##### Records shown

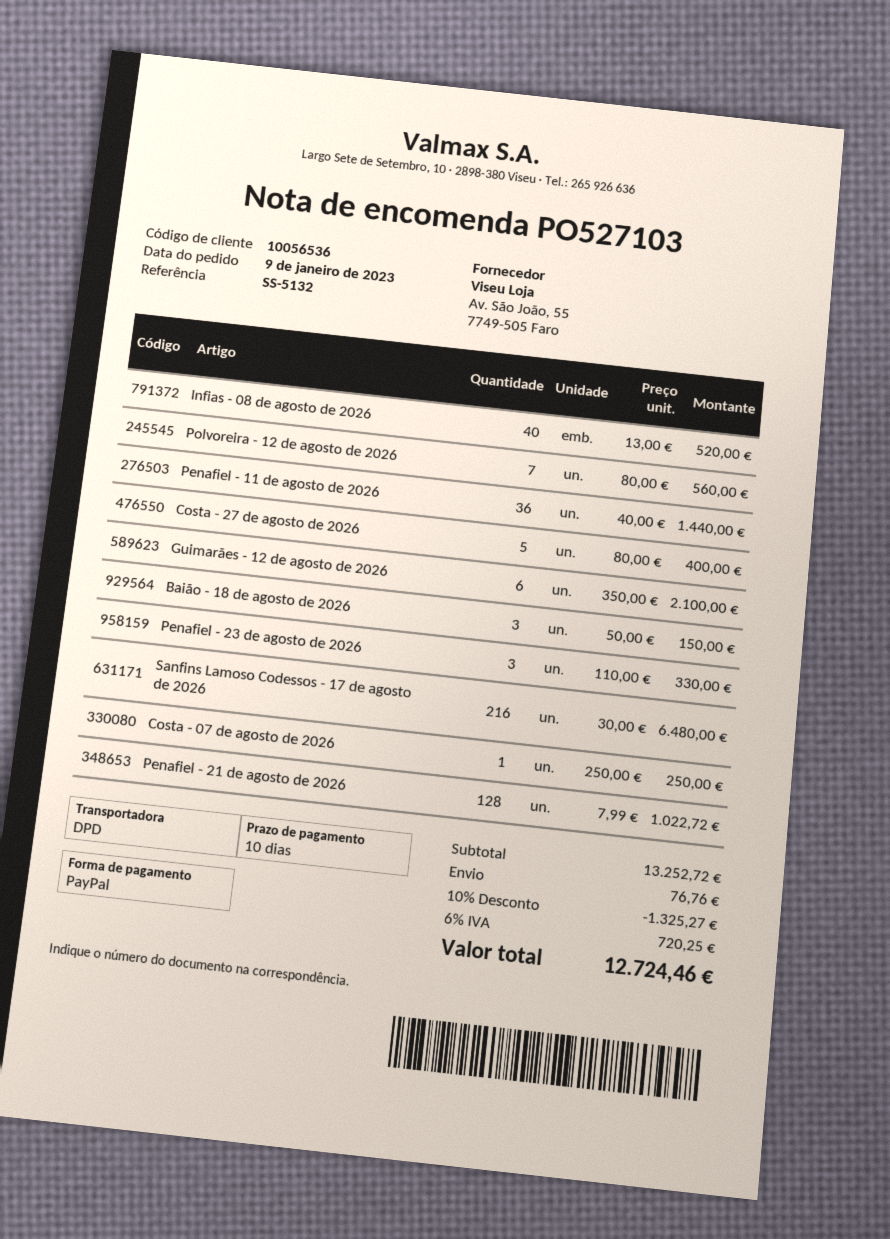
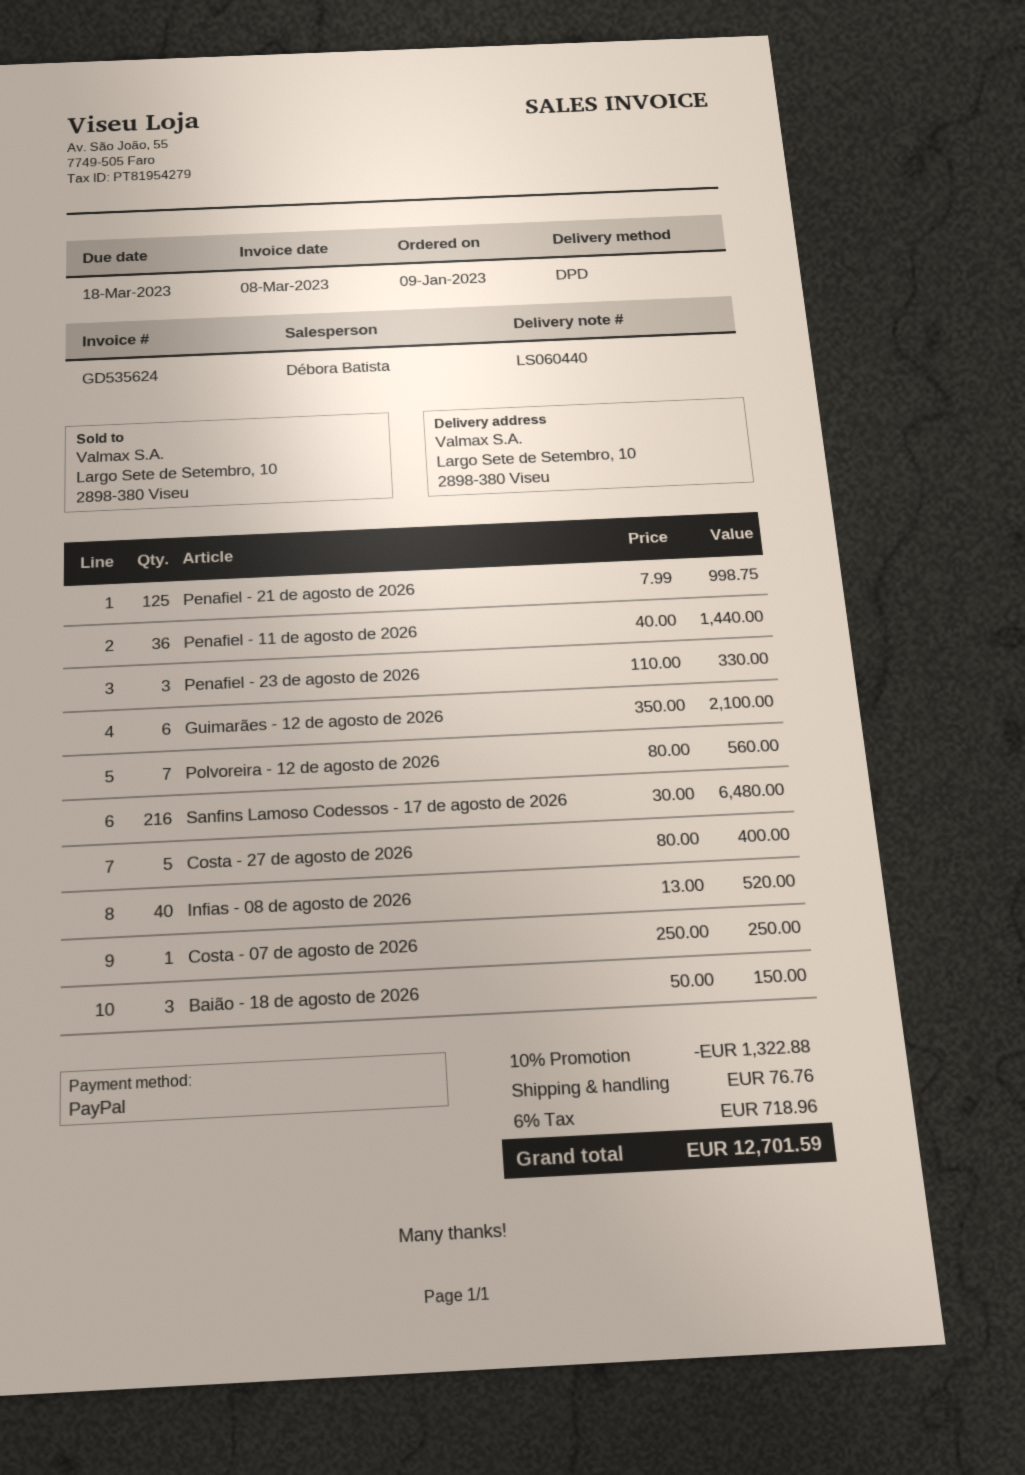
Penafiel - 21 de agosto de 2026: 128 x 7.99 = 1022.72 -> 125 x 7.99 = 998.75
discount: 10% = 1325.27 -> 10% = 1322.88
tax: 6% = 720.25 -> 6% = 718.96
total: 12724.46 -> 12701.59

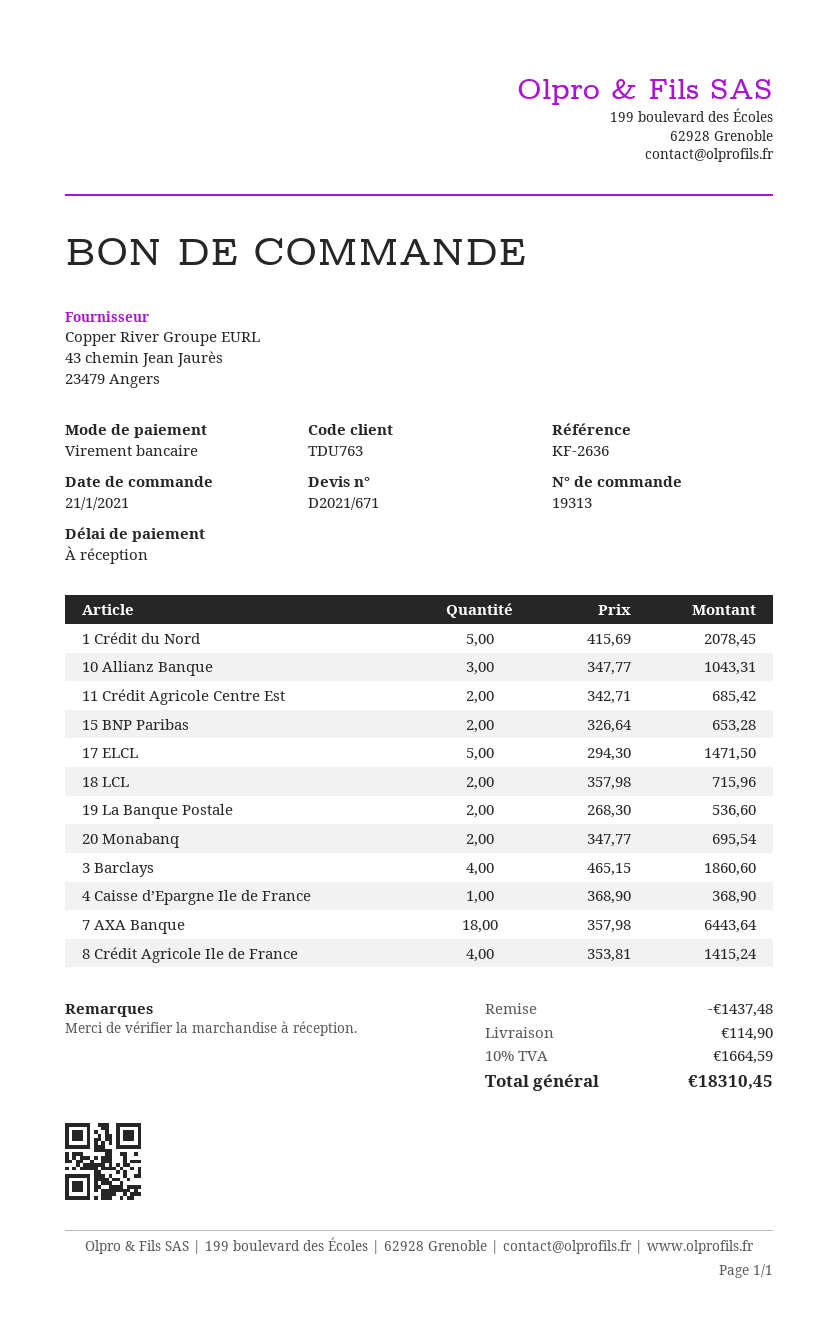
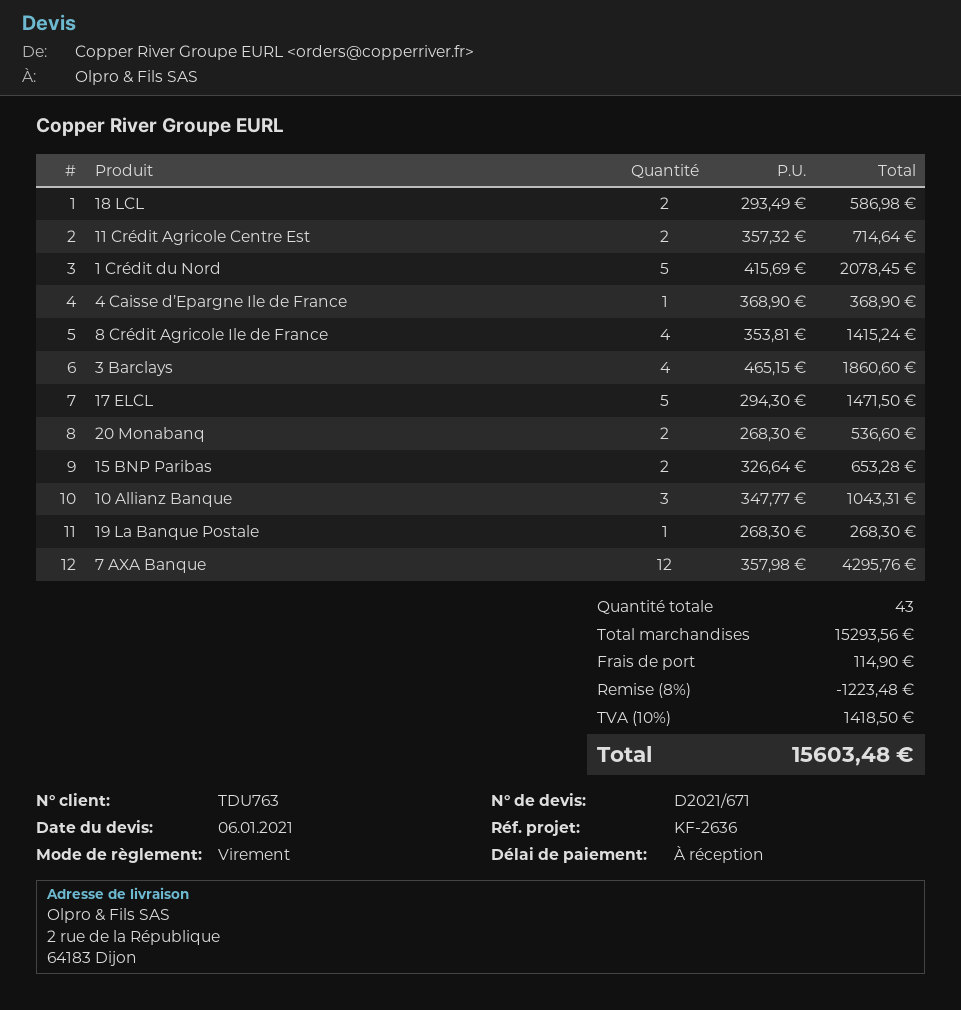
11 Crédit Agricole Centre Est: 2 x 342.71 = 685.42 -> 2 x 357.32 = 714.64
18 LCL: 2 x 357.98 = 715.96 -> 2 x 293.49 = 586.98
19 La Banque Postale: 2 x 268.30 = 536.60 -> 1 x 268.30 = 268.30
20 Monabanq: 2 x 347.77 = 695.54 -> 2 x 268.30 = 536.60
7 AXA Banque: 18 x 357.98 = 6443.64 -> 12 x 357.98 = 4295.76
discount: 1437.48 -> 1223.48
tax: 10% = 1664.59 -> 10% = 1418.50
total: 18310.45 -> 15603.48

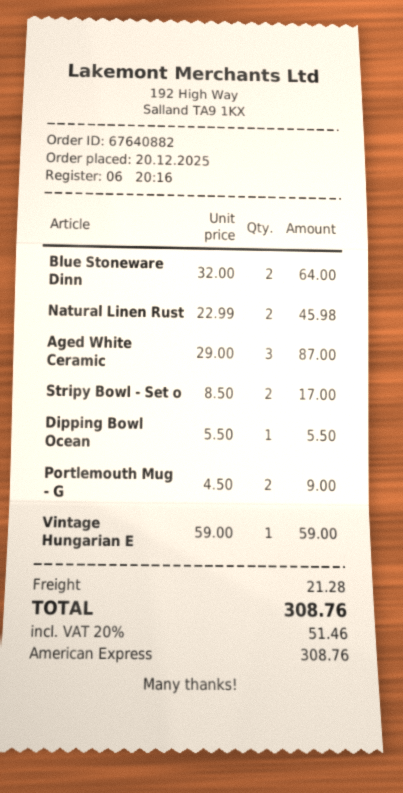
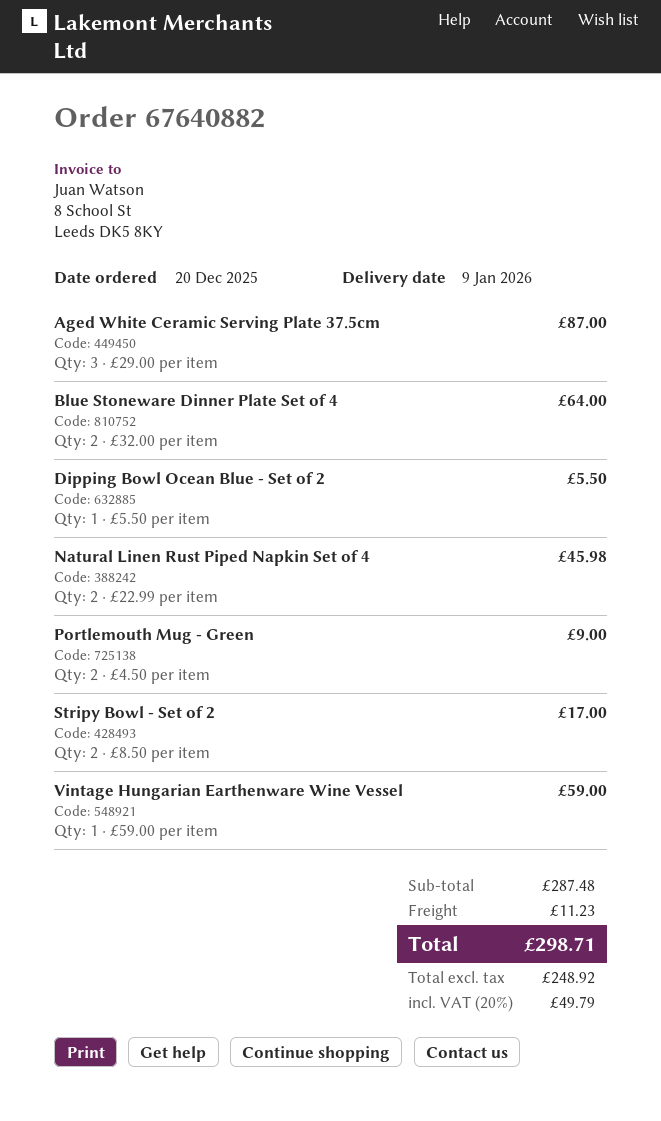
shipping: 21.28 -> 11.23
tax: 20% = 51.46 -> 20% = 49.79
total: 308.76 -> 298.71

##########

■ **Work required**:
The answer must be the lines from the one containing "shipping: 21.28 -> 11.23" to the final line of the data above, copied exactly, both included, with nothing added.

■ **Written response**:
shipping: 21.28 -> 11.23
tax: 20% = 51.46 -> 20% = 49.79
total: 308.76 -> 298.71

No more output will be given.